■ What you should do ■
Of the entries below, return exactly those lines that fall between the one containing "DIY 10' Deluxe" and the one containing "total: 36222.48 -> 35543.20", the two end lines included.

■ Records provided ■
..........

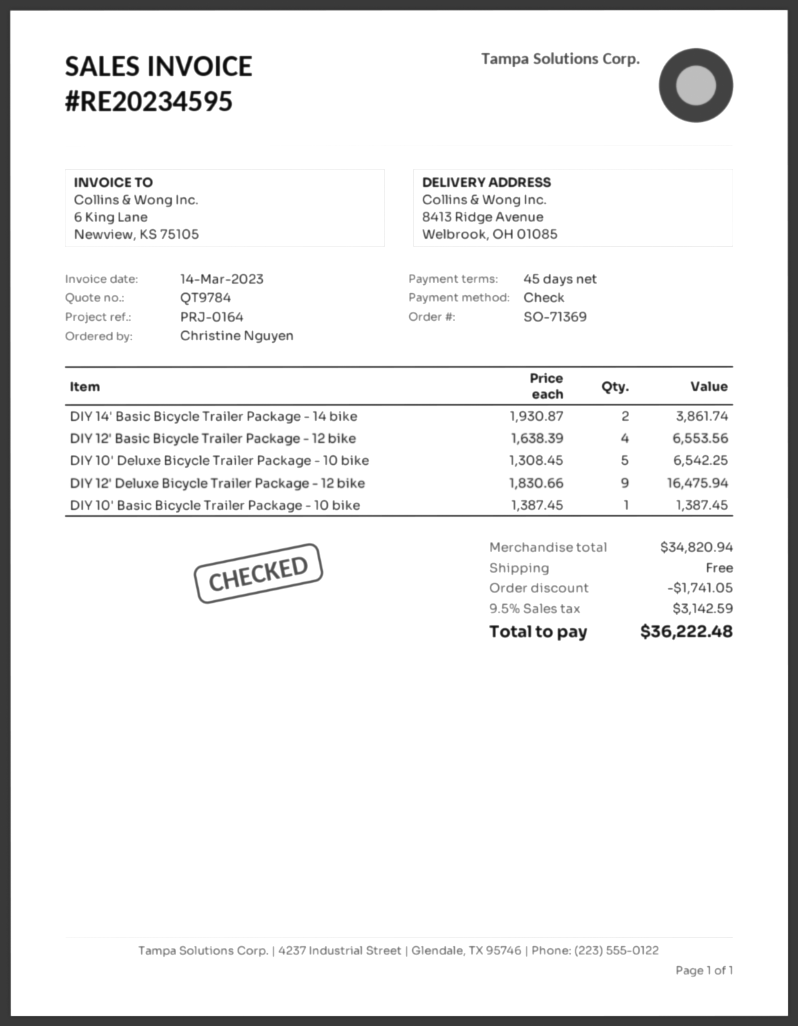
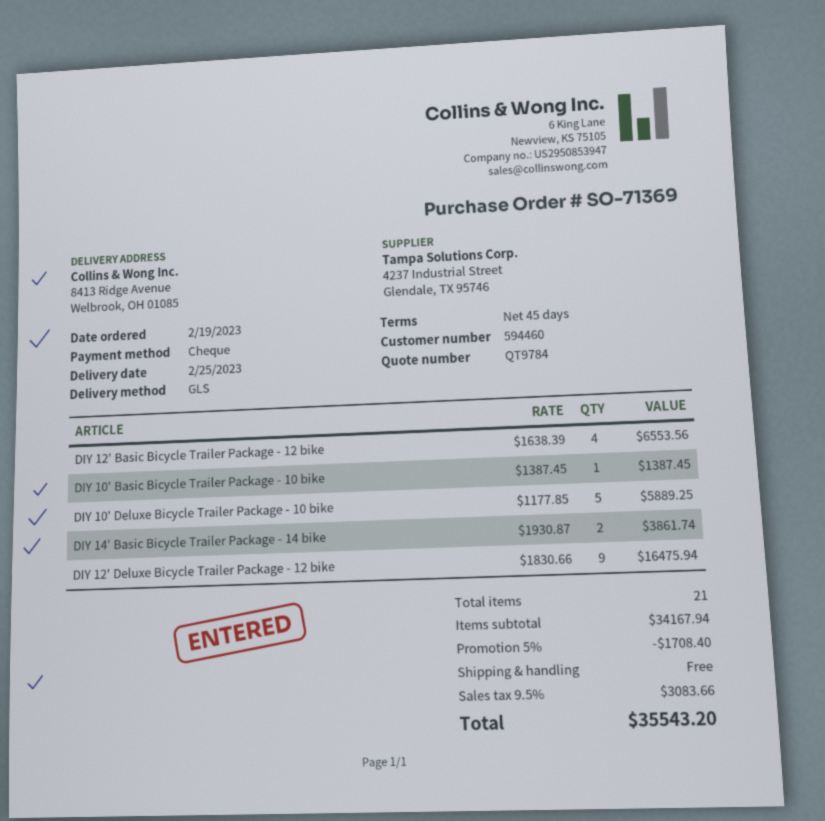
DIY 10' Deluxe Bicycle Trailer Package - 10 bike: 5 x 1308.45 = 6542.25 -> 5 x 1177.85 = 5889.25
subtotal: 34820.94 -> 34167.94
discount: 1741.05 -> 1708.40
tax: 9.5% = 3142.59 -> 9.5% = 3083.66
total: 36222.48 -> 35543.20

..........

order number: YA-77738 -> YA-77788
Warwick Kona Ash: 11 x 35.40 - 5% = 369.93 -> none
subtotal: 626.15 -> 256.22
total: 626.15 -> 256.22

..........

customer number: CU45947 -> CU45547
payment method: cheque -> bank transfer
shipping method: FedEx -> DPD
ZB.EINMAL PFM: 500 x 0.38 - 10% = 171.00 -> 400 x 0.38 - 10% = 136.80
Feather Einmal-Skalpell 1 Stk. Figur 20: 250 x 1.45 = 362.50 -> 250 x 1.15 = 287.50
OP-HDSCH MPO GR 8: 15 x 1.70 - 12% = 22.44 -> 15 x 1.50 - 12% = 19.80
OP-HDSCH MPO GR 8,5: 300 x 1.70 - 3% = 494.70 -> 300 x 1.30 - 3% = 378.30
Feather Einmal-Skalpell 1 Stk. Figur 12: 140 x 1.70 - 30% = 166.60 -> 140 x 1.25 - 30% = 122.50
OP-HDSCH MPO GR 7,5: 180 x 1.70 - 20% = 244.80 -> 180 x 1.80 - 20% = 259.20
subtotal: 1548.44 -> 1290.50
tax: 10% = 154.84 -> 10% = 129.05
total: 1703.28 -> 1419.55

..........

■ Exercise result ■
DIY 10' Deluxe Bicycle Trailer Package - 10 bike: 5 x 1308.45 = 6542.25 -> 5 x 1177.85 = 5889.25
subtotal: 34820.94 -> 34167.94
discount: 1741.05 -> 1708.40
tax: 9.5% = 3142.59 -> 9.5% = 3083.66
total: 36222.48 -> 35543.20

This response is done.